■ TASK ITEM:
Please repeat the lines below exactly. Begin with the line containing "code-review or correct-course issue, not a dev-story fix." and go on through the line containing "Effective Date: 11/01/2017".

*** Block opens ***

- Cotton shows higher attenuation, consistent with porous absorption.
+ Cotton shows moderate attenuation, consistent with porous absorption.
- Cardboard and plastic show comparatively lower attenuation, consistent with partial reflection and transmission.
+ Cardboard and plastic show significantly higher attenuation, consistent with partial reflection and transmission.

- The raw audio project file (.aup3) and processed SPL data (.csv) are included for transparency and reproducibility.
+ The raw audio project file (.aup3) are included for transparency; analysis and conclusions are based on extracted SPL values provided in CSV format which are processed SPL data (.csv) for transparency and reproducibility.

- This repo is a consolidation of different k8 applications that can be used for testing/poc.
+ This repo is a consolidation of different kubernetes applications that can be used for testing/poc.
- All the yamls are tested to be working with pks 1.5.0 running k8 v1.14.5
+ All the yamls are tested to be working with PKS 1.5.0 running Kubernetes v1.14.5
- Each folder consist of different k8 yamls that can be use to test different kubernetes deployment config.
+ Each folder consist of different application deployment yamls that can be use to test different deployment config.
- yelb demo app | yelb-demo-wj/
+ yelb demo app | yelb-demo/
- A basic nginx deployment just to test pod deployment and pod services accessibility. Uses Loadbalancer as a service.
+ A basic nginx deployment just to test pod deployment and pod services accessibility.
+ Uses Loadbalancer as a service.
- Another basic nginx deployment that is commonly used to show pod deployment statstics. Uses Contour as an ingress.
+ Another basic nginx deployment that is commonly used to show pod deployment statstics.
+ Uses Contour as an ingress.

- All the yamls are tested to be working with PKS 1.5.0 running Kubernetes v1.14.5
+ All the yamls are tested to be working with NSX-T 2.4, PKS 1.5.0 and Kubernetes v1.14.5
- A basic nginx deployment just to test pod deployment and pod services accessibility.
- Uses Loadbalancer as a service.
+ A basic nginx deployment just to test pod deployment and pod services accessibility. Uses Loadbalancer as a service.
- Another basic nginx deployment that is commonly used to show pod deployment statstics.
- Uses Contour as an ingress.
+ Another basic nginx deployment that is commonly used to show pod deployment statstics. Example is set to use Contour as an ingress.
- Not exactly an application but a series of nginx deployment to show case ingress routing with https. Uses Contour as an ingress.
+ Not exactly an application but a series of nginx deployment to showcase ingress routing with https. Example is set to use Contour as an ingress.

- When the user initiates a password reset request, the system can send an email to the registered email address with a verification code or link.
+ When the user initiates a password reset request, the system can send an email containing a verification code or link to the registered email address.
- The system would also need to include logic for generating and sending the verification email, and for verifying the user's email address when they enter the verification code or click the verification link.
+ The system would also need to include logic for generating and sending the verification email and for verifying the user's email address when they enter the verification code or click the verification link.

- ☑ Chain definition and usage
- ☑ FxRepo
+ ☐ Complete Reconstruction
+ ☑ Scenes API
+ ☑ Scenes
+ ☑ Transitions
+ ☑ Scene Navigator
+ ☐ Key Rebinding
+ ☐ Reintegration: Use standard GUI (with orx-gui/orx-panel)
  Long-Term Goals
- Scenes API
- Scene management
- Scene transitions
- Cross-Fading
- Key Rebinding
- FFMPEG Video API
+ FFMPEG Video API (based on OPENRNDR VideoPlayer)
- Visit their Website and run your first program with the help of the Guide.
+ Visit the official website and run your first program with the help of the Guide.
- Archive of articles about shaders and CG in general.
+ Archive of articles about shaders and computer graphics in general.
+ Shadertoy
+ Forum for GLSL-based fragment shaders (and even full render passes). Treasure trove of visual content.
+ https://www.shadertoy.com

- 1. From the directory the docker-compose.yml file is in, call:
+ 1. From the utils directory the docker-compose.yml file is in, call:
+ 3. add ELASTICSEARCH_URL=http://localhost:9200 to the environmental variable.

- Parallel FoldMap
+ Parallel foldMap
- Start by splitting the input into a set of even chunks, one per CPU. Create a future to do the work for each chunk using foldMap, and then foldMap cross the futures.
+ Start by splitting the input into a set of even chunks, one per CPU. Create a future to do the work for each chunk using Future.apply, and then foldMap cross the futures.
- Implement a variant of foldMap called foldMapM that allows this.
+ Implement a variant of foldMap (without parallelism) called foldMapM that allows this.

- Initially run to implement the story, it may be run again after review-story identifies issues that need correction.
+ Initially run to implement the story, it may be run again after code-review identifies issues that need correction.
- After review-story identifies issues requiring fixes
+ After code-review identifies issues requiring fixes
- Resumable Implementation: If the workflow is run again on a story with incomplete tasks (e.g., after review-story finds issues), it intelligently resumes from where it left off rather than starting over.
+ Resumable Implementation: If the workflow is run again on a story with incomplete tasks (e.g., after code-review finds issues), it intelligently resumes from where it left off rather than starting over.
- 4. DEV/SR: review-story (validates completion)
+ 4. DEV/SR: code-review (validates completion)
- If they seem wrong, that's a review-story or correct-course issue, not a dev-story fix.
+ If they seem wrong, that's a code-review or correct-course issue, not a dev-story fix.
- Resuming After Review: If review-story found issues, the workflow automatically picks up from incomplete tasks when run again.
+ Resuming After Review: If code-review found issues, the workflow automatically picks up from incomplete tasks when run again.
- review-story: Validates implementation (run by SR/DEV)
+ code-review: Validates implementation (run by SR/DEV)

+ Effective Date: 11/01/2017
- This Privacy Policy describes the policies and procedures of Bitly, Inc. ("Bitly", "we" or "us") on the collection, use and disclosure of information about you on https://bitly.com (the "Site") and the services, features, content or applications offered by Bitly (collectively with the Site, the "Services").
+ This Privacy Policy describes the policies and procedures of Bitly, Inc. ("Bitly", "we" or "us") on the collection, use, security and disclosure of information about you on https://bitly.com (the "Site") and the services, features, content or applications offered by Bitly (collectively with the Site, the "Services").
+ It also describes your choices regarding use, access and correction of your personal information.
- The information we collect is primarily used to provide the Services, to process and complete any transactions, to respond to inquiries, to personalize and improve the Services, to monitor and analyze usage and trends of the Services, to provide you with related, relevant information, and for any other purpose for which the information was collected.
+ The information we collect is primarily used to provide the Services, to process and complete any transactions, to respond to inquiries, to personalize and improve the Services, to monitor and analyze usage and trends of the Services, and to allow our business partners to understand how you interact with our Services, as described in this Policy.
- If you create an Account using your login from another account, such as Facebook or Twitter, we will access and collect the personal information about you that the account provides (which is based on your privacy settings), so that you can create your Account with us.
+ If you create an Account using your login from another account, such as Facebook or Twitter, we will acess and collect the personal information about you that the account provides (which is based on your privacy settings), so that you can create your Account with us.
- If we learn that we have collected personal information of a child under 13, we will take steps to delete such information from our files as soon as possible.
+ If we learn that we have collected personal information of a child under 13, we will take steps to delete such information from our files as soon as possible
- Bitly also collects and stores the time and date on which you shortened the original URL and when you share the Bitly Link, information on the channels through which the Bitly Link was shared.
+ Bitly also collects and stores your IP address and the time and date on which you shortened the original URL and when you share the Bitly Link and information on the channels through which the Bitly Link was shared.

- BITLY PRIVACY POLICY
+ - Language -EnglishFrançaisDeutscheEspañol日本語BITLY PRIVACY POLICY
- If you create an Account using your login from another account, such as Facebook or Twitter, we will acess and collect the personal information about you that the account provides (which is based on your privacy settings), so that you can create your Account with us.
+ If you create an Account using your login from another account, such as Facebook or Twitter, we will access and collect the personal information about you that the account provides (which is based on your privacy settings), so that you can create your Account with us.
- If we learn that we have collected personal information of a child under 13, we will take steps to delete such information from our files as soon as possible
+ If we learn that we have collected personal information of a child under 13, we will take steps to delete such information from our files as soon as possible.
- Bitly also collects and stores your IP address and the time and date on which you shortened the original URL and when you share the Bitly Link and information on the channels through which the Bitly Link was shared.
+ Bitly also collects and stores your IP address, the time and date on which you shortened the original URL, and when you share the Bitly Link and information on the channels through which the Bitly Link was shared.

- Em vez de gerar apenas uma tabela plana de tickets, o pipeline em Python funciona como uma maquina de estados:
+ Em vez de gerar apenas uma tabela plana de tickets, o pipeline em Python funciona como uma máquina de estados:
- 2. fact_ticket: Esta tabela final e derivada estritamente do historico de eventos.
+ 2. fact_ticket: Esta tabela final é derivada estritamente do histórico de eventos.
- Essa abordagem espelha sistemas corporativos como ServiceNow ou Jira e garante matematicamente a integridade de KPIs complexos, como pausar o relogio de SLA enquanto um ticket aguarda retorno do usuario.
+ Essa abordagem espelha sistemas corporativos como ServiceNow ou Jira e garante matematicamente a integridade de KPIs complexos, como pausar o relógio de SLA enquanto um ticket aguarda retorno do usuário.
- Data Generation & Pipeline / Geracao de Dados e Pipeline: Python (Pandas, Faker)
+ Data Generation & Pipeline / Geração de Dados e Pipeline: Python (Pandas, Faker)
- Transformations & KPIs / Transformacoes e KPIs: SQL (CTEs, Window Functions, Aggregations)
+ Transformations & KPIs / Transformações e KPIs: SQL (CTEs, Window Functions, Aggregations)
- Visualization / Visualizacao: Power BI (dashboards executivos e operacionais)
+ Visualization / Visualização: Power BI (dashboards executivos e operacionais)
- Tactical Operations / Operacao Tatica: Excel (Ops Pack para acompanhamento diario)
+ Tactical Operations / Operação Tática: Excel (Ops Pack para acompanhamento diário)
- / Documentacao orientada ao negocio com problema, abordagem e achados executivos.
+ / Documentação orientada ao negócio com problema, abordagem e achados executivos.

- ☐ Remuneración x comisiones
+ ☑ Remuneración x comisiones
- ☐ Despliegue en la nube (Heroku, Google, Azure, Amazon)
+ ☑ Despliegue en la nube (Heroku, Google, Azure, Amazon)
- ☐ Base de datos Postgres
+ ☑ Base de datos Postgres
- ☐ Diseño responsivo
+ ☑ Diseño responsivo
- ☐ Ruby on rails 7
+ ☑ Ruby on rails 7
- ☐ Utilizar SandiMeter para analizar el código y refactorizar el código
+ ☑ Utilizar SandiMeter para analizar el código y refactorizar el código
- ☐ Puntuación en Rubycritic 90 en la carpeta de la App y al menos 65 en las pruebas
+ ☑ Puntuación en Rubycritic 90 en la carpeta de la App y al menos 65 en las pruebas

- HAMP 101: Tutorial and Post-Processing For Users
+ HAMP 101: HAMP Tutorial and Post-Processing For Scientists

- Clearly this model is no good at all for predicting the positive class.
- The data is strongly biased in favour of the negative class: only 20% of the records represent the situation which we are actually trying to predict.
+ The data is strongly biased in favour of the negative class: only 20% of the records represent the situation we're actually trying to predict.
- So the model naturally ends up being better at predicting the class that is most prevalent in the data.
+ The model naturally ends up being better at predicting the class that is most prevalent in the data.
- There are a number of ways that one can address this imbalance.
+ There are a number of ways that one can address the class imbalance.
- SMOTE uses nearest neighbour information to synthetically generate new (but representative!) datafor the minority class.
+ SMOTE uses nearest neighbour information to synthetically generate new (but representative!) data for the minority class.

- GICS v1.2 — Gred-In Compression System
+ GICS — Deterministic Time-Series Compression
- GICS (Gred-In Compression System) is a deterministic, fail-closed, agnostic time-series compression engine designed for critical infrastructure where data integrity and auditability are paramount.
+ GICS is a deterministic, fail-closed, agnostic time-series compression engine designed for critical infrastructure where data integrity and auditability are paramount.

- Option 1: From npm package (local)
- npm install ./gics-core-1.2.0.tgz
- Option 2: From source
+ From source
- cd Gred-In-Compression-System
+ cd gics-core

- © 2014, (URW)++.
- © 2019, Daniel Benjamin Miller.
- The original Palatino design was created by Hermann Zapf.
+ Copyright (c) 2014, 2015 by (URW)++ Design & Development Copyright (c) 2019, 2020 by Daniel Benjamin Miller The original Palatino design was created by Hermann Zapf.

*** Block closes ***

■ EXERCISE SOLUTION:
+ If they seem wrong, that's a code-review or correct-course issue, not a dev-story fix.
- Resuming After Review: If review-story found issues, the workflow automatically picks up from incomplete tasks when run again.
+ Resuming After Review: If code-review found issues, the workflow automatically picks up from incomplete tasks when run again.
- review-story: Validates implementation (run by SR/DEV)
+ code-review: Validates implementation (run by SR/DEV)

+ Effective Date: 11/01/2017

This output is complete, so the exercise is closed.